As well as correct antibody choice for the target antigens, full preparation of the samples is crucial to maintain cell morphology and the antigenicity of target epitopes (antigen component recognised by the paratope of an antibody). Often the sample tissue is perfused or blood-rinsed to prevent interference of hematologic antigens with those target antigens needing to be detected. Tissues are typically fixed in crosslinking reagents, (i.e. paraformaldehyde) before being embedded in paraffin to keep its natural architecture for storage. Tissue fixation immobilizes antigens while retaining subcellular structure, however because it chemically reduces protein solubility it may also mask target antigens if not done correctly, thus proper fixation is vital to ensure optimized results. Antigen retrieval techniques may be necessary should this occur, particularly if there is long fixation incubation or a high percentage of crosslinking fixative used. The solvent Xylene is commonly used then, to remove paraffin from IHC slides. Cells are permeabilized after formaldehyde fixation by covering the cells of the tissue with a permeabilization buffer temporarily (e.g. Diaminobenzidine solution, “DAB”). It should only be required for intracellular epitopes when the antibody required access to the intracellular matrix to detect the protein. However it is also required for detection of transmembrance proteins if the epitope is in the cytoplasm. Acetone, ethanol and methanol all permeabilize, though the latter is not always suitable. Permeabilization of tissues is also an important stage regarding In Situ Hybridization, enabling the probe access to the target. Embedding is a prerequisite for sectioning, should the decision to view the sample in sections be positive; whole-mount IHC allows visualization of even a whole organism, i.e. an embryo.

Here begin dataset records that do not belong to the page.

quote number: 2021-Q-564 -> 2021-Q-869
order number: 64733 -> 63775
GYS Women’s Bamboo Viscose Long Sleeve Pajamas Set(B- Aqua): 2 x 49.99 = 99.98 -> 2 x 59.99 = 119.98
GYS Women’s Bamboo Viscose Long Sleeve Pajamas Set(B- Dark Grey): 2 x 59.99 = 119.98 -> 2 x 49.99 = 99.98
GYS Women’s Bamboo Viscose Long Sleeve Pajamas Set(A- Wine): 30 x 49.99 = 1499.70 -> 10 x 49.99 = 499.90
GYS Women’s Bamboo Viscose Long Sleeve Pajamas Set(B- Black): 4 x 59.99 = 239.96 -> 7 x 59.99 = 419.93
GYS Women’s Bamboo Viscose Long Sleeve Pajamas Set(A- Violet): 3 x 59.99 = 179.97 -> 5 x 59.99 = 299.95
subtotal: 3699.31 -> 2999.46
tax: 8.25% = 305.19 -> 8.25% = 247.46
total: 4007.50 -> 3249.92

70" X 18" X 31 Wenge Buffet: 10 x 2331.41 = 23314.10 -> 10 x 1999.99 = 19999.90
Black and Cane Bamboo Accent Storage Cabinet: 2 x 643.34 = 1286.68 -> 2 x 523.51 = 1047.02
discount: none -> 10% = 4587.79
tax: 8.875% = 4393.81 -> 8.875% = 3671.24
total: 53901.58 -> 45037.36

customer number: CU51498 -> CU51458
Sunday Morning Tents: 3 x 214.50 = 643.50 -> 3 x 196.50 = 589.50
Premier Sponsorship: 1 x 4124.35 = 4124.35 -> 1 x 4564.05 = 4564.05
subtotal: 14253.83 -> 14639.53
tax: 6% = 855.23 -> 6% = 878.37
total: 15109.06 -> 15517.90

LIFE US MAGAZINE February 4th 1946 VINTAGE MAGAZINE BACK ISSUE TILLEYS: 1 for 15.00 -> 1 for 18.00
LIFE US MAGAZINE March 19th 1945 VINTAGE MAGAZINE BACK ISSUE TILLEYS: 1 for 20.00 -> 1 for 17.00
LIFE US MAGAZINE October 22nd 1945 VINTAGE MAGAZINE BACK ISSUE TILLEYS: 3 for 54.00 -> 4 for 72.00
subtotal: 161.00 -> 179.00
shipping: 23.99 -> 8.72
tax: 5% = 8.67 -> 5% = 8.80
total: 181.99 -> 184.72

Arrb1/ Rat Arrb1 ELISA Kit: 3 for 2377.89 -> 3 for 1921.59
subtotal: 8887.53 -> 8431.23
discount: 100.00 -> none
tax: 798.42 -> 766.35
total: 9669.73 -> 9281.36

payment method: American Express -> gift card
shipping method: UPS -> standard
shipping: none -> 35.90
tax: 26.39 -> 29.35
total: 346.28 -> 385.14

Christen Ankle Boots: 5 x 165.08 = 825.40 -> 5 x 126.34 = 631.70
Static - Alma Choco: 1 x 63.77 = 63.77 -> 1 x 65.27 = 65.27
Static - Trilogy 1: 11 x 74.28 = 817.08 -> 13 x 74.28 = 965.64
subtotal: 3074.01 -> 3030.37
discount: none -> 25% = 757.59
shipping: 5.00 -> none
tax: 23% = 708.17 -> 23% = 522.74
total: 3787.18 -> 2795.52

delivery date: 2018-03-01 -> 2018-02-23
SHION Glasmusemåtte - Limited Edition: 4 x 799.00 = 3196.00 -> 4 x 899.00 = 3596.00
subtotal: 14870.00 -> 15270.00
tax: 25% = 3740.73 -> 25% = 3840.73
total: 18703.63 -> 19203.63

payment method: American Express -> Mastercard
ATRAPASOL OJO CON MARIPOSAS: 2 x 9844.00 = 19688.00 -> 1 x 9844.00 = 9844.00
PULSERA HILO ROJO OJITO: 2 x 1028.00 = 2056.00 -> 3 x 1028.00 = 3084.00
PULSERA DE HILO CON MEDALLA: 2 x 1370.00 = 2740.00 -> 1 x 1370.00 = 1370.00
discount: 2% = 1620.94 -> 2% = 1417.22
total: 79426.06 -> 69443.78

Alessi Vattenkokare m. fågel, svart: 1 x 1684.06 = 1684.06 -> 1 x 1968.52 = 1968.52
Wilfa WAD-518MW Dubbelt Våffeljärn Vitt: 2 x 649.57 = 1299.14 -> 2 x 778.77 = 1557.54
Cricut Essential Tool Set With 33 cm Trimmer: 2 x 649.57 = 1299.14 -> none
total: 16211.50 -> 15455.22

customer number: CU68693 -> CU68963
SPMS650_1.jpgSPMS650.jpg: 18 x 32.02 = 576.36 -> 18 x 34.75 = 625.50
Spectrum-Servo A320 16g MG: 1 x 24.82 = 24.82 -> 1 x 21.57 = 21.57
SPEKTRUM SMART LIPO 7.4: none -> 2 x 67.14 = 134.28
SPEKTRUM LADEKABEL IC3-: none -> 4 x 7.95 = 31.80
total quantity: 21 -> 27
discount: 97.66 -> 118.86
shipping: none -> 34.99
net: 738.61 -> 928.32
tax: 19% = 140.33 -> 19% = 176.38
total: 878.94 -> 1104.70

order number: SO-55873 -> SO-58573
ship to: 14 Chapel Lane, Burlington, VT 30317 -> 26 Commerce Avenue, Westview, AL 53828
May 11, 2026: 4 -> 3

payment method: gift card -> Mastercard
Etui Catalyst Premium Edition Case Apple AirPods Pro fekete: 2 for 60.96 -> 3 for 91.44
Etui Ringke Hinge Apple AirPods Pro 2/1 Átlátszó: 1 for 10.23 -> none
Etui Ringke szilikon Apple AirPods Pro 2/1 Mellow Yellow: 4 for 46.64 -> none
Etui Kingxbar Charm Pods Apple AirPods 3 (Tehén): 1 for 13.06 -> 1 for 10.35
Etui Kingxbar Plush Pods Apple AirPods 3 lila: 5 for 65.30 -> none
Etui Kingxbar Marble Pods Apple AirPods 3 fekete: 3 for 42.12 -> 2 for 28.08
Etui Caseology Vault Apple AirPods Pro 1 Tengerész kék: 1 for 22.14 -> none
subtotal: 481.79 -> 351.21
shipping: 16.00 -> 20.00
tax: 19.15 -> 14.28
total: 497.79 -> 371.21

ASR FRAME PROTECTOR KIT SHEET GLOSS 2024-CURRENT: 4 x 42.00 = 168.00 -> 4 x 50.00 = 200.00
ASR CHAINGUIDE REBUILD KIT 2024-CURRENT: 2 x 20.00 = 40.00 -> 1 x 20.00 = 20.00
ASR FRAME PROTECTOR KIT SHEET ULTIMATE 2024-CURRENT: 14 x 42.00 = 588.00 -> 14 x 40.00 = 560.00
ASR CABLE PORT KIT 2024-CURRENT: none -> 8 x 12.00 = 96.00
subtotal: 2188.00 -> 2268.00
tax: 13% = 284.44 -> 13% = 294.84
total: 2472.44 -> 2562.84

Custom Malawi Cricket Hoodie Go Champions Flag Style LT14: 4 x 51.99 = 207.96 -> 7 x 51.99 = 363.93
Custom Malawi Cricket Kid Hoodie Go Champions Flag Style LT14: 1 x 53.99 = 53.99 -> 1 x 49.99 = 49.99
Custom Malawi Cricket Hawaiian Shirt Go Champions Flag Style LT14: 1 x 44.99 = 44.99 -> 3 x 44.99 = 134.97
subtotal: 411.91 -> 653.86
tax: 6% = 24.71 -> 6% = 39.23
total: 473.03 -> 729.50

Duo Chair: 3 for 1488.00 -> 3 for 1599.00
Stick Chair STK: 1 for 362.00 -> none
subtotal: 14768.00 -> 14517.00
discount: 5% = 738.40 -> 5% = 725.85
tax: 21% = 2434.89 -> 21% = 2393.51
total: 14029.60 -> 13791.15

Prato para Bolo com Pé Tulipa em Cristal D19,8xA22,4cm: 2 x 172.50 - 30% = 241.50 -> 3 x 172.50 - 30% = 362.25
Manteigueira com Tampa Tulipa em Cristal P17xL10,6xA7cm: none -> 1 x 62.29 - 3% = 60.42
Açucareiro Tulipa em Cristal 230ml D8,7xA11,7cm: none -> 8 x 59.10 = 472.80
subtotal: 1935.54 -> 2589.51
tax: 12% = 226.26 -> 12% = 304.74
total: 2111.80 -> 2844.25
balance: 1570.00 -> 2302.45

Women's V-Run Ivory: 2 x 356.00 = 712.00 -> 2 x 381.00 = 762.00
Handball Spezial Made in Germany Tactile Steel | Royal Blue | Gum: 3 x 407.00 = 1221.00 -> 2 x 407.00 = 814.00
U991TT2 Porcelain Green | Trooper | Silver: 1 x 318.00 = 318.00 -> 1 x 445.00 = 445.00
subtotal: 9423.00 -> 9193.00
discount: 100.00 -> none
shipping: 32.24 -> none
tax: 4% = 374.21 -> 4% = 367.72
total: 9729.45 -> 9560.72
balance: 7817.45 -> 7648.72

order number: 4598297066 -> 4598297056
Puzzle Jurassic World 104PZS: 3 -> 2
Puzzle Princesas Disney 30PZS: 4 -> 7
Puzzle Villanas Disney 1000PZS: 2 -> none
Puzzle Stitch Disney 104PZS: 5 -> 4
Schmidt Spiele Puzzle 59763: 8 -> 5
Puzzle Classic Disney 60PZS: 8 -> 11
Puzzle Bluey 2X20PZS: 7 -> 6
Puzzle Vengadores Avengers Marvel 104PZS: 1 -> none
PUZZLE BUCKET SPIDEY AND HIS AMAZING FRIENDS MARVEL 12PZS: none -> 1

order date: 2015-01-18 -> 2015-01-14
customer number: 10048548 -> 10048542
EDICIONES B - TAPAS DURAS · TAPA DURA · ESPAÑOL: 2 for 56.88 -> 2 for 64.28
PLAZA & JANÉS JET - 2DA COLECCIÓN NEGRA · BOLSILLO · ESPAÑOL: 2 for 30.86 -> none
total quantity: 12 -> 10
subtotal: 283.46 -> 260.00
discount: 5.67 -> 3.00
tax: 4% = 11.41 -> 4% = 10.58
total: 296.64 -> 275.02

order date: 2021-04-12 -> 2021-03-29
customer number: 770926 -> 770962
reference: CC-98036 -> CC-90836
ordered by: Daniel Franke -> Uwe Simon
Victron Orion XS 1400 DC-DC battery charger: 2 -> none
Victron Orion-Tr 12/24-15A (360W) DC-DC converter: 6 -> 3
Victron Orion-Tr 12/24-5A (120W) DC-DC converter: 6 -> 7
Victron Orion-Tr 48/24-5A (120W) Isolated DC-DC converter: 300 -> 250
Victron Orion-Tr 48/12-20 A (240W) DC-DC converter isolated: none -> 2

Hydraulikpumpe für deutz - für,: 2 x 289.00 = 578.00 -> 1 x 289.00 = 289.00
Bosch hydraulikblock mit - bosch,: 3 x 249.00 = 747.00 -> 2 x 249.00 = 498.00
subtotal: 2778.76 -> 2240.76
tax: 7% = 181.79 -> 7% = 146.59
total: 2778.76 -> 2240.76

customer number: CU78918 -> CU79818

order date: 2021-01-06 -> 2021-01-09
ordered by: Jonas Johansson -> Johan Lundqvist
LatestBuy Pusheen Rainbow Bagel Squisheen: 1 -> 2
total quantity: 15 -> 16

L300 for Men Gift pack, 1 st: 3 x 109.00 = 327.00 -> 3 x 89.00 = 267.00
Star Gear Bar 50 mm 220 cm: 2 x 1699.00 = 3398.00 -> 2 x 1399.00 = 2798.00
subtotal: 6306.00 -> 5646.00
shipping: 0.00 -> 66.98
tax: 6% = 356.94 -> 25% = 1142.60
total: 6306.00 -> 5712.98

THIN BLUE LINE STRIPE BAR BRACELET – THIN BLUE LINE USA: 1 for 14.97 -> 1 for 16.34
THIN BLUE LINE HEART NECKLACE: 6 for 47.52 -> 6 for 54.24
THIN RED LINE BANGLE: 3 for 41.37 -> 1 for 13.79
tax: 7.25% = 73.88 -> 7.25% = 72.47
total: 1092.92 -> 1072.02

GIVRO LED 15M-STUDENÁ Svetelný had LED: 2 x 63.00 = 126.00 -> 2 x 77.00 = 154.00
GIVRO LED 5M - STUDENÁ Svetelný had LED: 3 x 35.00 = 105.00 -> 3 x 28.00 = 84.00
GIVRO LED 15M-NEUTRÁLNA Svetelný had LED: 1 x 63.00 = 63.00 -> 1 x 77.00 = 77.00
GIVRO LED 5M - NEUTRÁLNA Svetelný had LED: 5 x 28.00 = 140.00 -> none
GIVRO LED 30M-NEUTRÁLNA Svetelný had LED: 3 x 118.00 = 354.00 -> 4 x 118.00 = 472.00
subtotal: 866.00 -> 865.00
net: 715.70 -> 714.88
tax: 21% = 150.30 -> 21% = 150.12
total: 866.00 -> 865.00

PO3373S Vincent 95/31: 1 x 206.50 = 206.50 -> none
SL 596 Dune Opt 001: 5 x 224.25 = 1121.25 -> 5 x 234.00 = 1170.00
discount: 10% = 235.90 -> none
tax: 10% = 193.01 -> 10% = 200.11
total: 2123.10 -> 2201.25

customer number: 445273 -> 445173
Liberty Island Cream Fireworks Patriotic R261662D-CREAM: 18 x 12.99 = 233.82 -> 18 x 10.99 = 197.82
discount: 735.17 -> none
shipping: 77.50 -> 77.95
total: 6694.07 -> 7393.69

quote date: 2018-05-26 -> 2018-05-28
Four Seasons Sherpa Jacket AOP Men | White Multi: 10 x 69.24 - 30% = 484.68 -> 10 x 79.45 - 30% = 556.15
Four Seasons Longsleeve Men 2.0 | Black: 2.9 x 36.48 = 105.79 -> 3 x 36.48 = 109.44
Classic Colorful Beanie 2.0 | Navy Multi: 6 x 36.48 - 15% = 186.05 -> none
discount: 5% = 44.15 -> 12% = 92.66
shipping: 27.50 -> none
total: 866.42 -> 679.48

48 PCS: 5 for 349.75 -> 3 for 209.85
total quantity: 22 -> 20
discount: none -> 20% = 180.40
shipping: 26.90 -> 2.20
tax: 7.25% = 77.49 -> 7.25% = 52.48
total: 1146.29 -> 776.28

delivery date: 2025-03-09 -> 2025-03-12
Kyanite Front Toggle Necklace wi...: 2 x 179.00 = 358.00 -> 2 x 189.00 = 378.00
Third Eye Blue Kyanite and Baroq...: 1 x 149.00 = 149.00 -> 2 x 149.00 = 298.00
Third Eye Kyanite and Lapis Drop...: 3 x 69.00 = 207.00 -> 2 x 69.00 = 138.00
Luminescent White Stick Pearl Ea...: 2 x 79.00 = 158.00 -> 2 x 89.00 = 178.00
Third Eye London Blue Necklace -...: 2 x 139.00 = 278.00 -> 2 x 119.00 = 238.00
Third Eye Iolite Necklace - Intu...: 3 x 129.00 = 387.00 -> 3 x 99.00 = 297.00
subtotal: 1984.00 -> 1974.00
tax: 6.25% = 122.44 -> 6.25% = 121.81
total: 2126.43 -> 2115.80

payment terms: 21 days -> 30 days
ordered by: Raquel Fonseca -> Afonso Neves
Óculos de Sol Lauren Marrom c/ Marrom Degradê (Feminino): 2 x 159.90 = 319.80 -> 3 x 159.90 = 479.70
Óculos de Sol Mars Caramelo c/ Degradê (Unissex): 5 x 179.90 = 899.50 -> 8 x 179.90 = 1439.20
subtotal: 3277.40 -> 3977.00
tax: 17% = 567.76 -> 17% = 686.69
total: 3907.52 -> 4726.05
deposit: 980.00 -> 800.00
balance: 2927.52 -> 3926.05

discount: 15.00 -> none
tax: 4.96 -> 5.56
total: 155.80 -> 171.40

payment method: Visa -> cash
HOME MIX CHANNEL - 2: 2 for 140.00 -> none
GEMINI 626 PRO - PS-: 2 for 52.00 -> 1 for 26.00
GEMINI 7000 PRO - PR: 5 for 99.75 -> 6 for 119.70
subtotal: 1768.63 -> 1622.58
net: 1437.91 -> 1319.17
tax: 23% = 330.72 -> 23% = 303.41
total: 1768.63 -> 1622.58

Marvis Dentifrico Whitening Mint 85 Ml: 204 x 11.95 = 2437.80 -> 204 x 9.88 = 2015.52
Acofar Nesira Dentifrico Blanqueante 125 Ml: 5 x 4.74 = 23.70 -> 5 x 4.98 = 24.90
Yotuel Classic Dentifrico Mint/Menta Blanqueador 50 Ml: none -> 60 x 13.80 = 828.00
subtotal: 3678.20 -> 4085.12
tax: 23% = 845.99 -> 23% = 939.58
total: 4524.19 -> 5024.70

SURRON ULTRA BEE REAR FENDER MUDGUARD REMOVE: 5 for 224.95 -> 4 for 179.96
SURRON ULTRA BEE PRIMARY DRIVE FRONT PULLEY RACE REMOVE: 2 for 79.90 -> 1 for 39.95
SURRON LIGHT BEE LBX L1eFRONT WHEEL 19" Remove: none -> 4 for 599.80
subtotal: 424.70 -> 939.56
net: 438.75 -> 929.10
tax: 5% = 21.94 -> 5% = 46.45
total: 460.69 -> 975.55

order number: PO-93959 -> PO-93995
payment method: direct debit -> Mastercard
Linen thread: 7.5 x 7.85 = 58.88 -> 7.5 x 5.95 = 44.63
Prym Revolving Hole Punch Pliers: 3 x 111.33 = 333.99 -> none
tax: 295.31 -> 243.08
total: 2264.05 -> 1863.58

Finally, blocking is a technique used when a staining approach depends on biotin, peroxidases or phosphatases for amplification (or enzymatic antigen detection), whose quenching or masking of their endogenous forms prevents false positive and high background detection. Physical blocking of all endogenous biotin or chemical inhibition of all enzymatic activity will combat this. In reducing background staining blocking solutions are particularly effective, since they bind to any open protein binding sites that do not have attached any antibodies or antigens. Though they preferentially bind to specific epitopes, antibodies will also partially bind to a weaker degree on non-specific proteins at reactive sites, if they are similar to those of their target antigen's own binding sites. This non-specific binding significantly raises background staining and masks detection of the target antigen. Common buffers then, to incubate the samples with that blocks the reactive sites of proteins that the primary or secondary antibody may otherwise bind to weakly, include BSA, gelatin, non-fat dry milk or normal serum.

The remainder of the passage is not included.